Assessment Review Board

         We have said a town justice may serve on the town’s tax assessment review board (see Opinion 90-14) or revaluation review committee (see Opinion 10-12 [noting the review is “for fairness and consistency with the NYS assessment guidelines”]).2 In Opinion 90-14, the tax assessment review board met “once a year to review property assessment challenges” and its decisions could be appealed to “a state-appointed hearing officer” (id.). As the review board’s decisions did not come before the town court for review and “normally do not involve highly controversial issues,” we said a part-time town justice may serve (Opinion 90-14).

         Here, too, the assessment review board’s decisions may not be reviewed in the town court and the inquiry reveals no unusual local controversies involving the board’s decisions. Accordingly, we conclude this judge may serve (see Opinions 10-12; 90-14). Of course, in the unlikely event that a case before the judge involves the review board or its determinations, the judge must recuse.
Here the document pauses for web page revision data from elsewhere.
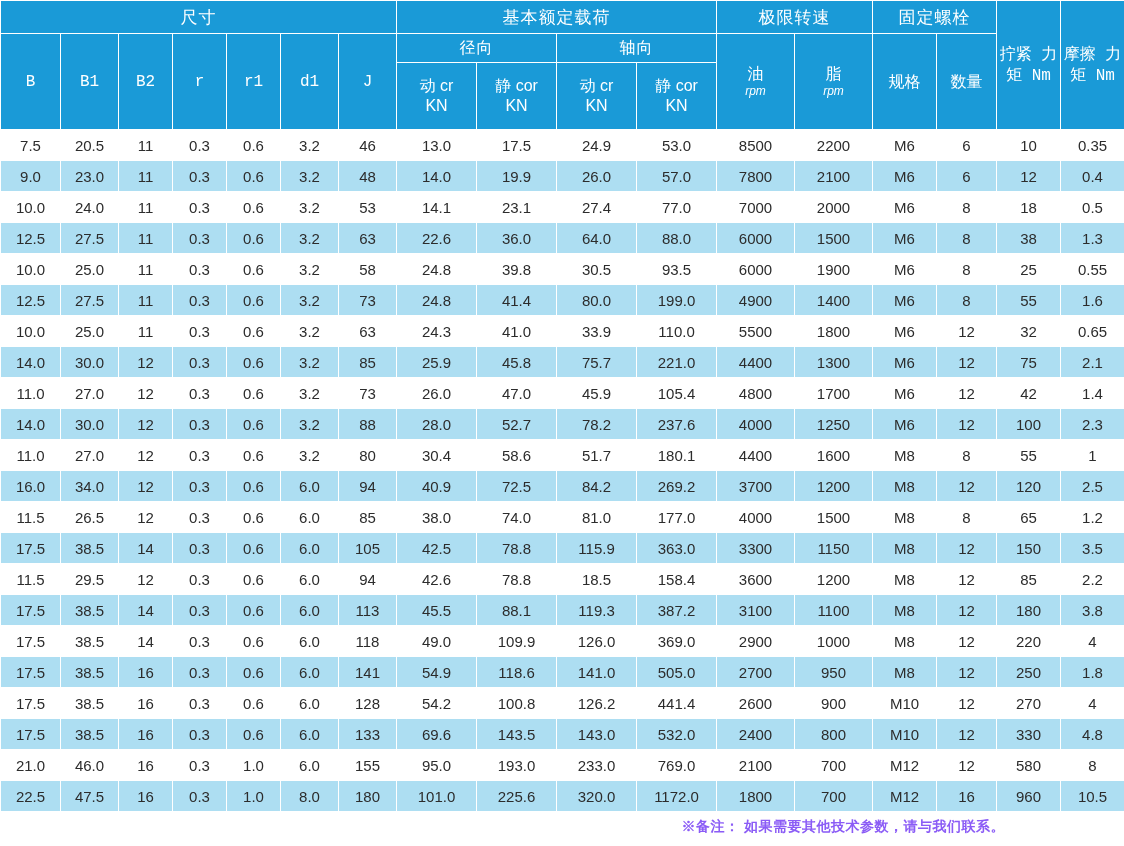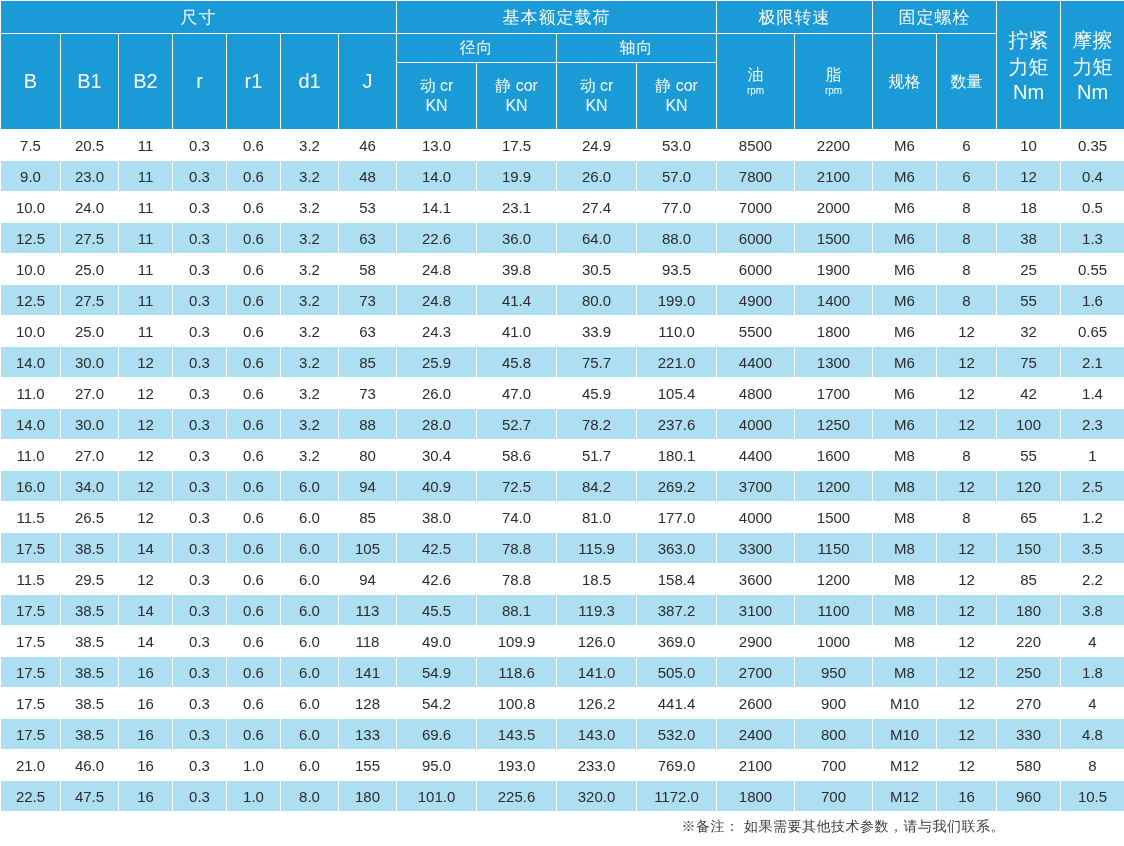"拧紧 力矩 Nm" thead th.tall { font-family: none -> Liberation Mono, monospace; font-size: 20px -> 16px }
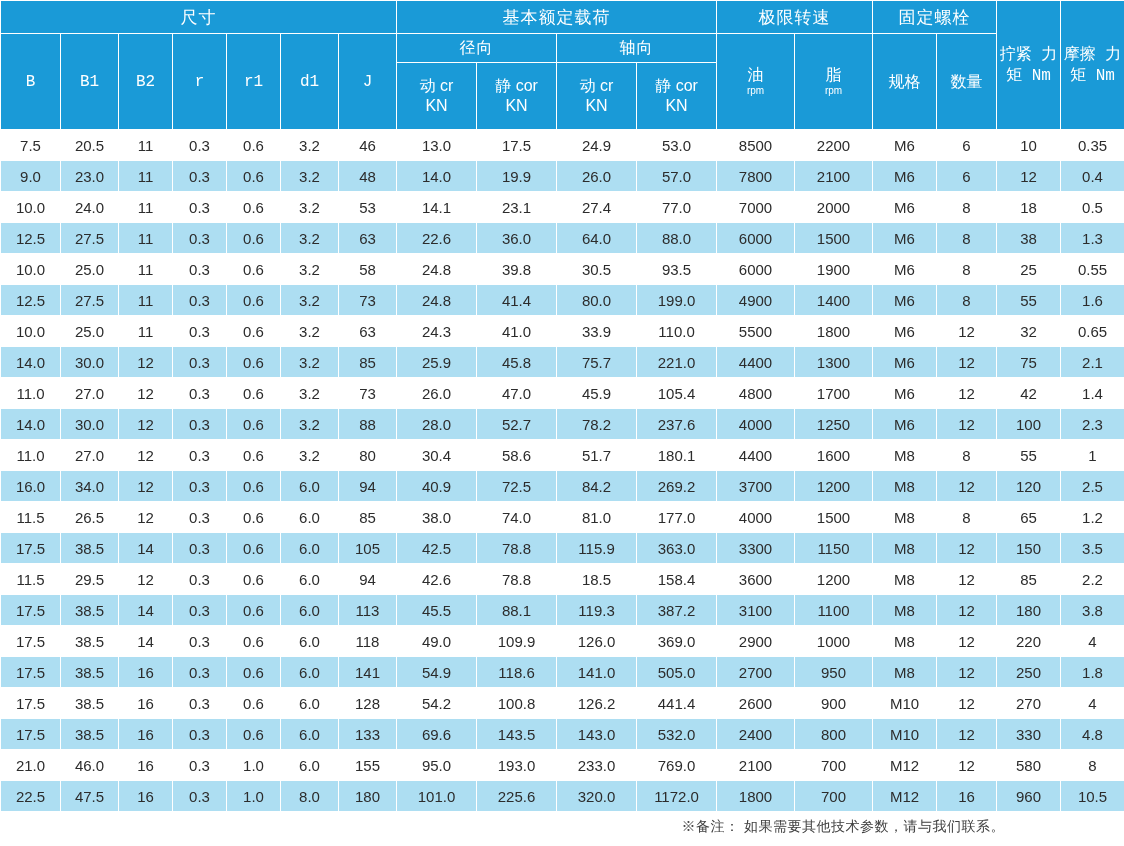"rpm" thead th.leaf .sm { font-size: 10px -> 12px; font-style: none -> italic }
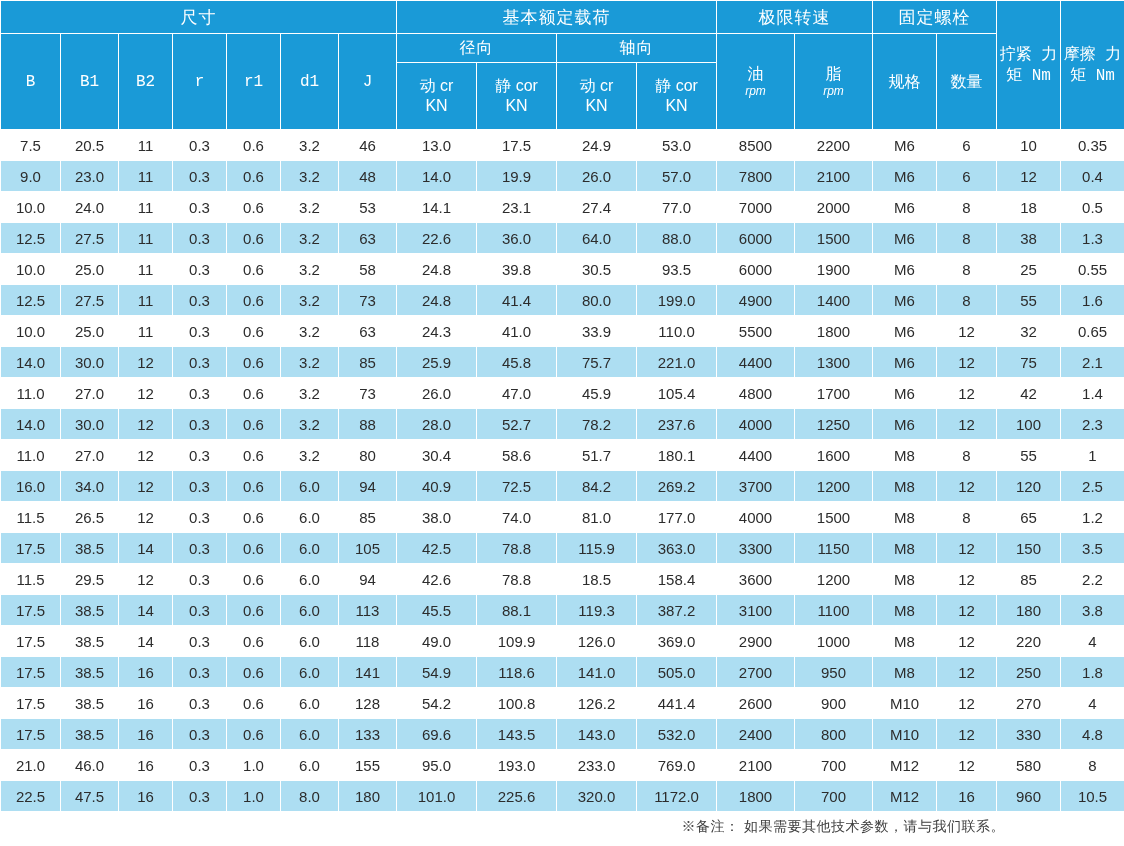"※备注： 如果需要其他技术参数，请与我们联系。" .note { color: #404040 -> #8b5cf6; font-weight: normal -> bold }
Historic Preservation Commission

         In Opinion 11-68, we said a new acting village justice may continue to serve on the town’s architectural review board. While submission of “proposed signs and facades” to the board was mandatory, the board’s “recommendations are advisory” and “the proceedings are largely non-adversarial in nature” (id.).3 We expressly noted the review board’s work “has not been controversial and no litigation involving the review board has occurred during his/her tenure” (id.). Although conflicts were unlikely in the village court, because the review board did not consider any applications affecting properties in the village, we noted the judge was sometimes temporarily assigned to preside in the town court. In such instances, we said the judge “must disqualify him/herself from any matters involving the review board, including zoning matters related to the review board’s recommendations” (id.).
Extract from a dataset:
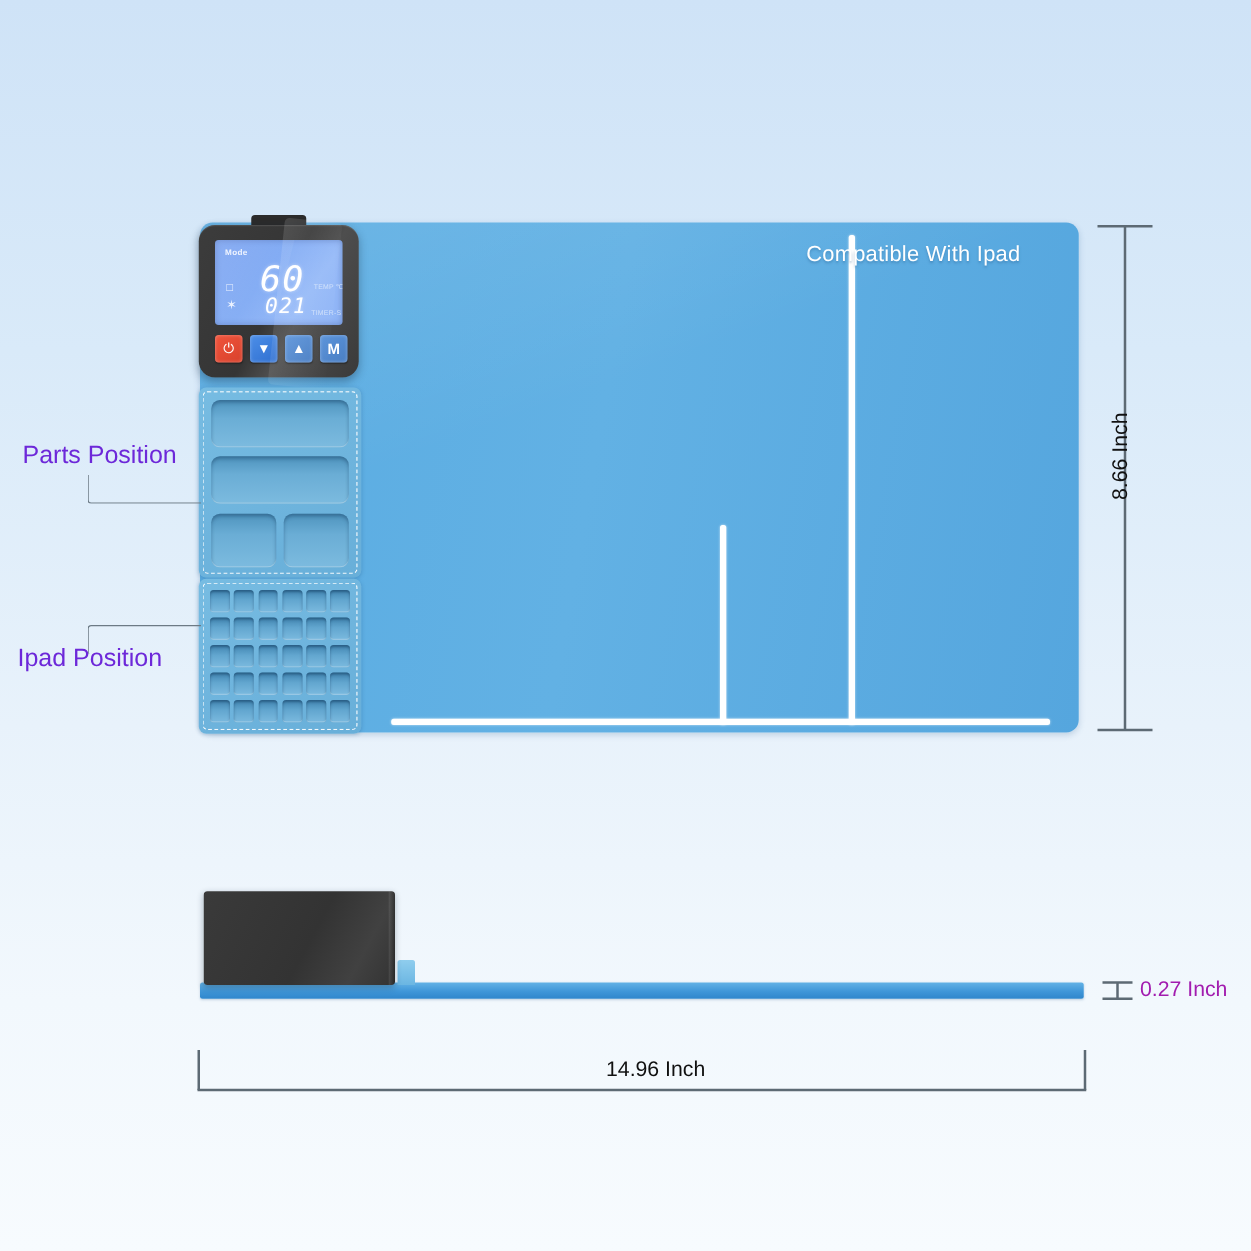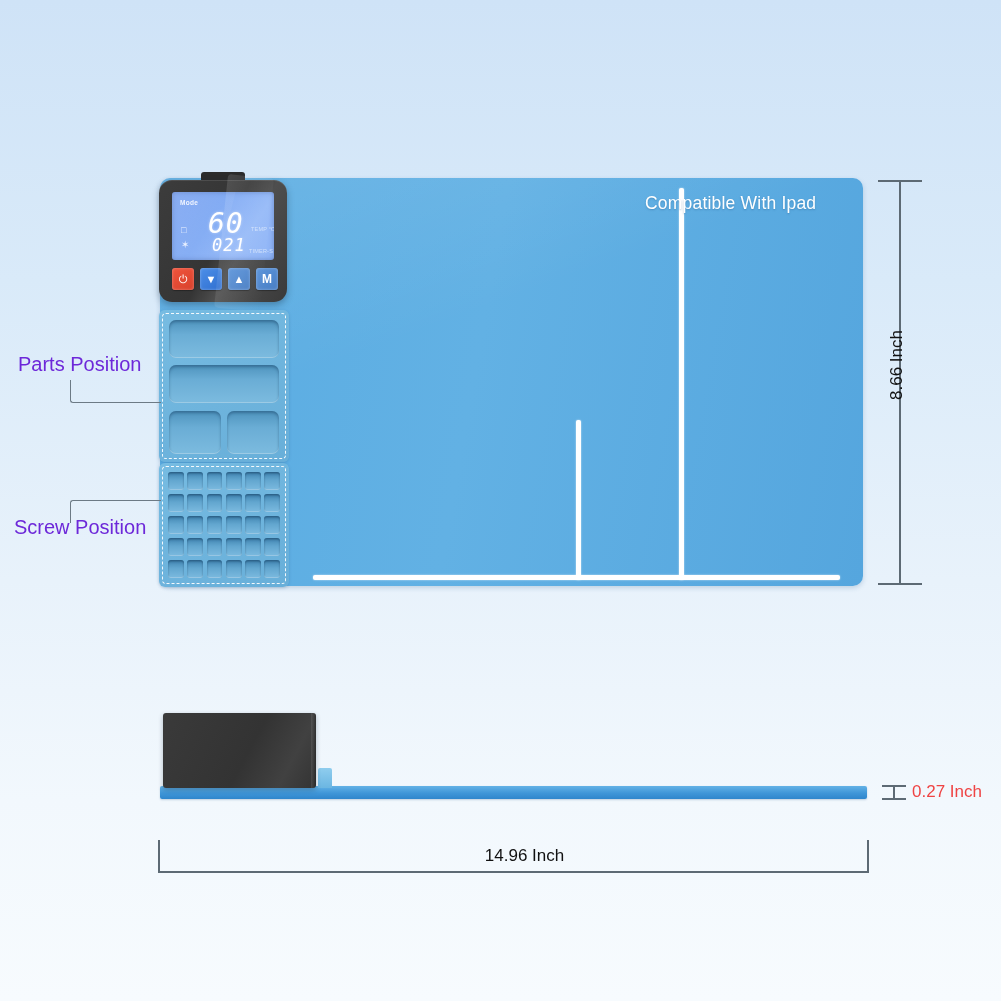"Screw Position" div.callout-text { text: Screw -> Ipad }
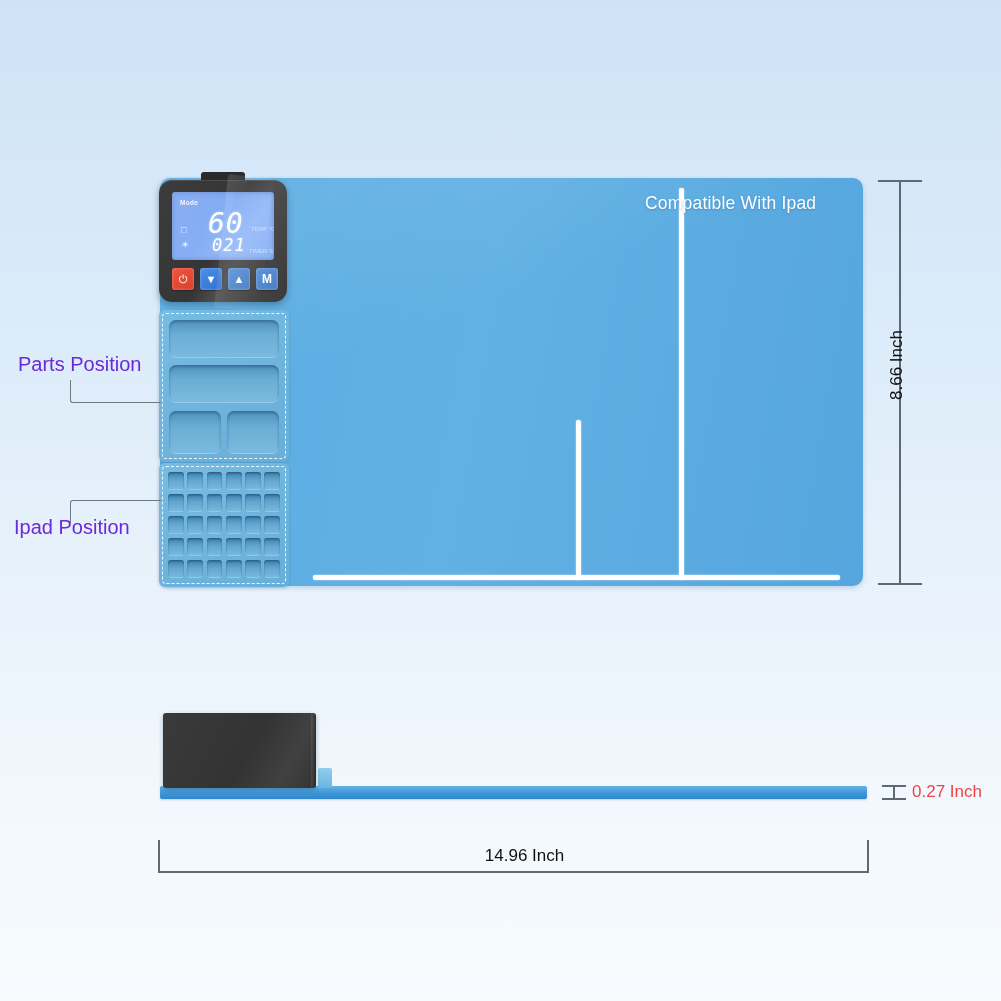"0.27 Inch" .dim-t-label { color: #ef4444 -> #a21caf }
         Here, too, we conclude this town justice may serve on the town’s historic preservation commission, as its function is likewise strictly advisory, with “no power to prohibit” otherwise lawful plans. Indeed, while decisions by the town planning board and zoning board of appeals may be appealed to the Supreme Court, the commission’s comments are non-binding and cannot be enforced or appealed. Because this commission, like the architectural review board in Opinion 11-68, seeks to persuade property owners to adopt its recommendations voluntarily, we understand it is likewise unlikely to become involved in matters of substantial local controversy. Thus, the judge may serve on the commission. However, the judge must disqualify him/herself from any matters involving the historic preservation commission or its recommendations, including any alleged town code violations that may relate to a commission recommendation (see Opinion 11-68).


1 The judge says some historic preservation commissions have authority to make binding, enforceable determinations, but this one does not.

2 Although paid employment raises additional issues, we note a town justice may also serve as the town’s appointed assessor (see Opinion 07-204 [requiring disqualification, subject to remittal, in cases where the town is a party, due to the judge’s outside employment with the town]).

3 After receiving approval for their renovation or construction plans, commercial property owners in the town had to submit "proposed signs and facades" to the architectural review board for review and non-binding recommendations (Opinion 11-68). The judge noted that "a town enforcement officer could issue a summons if an applicant failed to appear before the review board or disregarded” the review board's advice, but "summonses are rarely issued" (id.).